(Aim of the exercise):
Search the material for the string "none", then return every line where it is found.

-------------------------

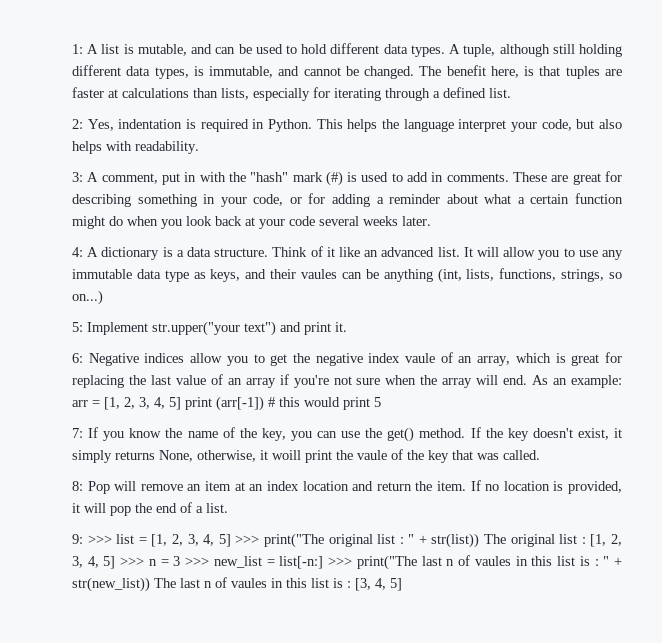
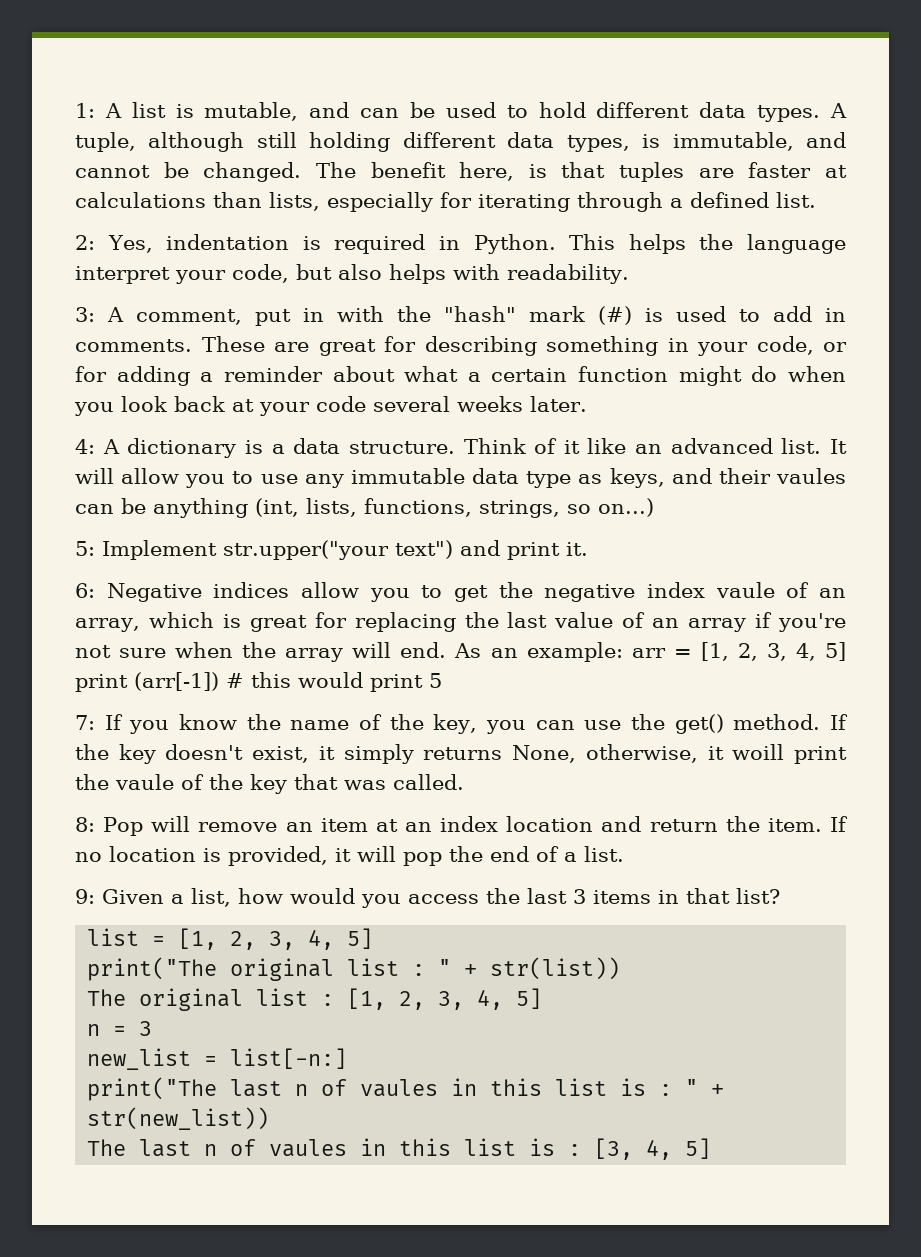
[87,535,112,544] >>> -> [102,888,780,908] Given a list, how would you access the last 3 items in that list? //
[235,535,260,544] >>> -> (374, 938) //
(480, 540) none -> (621, 968) //
[120,557,145,566] >>> -> (543, 998) //
[185,557,210,566] >>> -> (153, 1028) //
[328,557,353,566] >>> -> (348, 1058) //
(150, 584) none -> (270, 1118) //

-------------------------

(Expected output):
(480, 540) none -> (621, 968) //
(150, 584) none -> (270, 1118) //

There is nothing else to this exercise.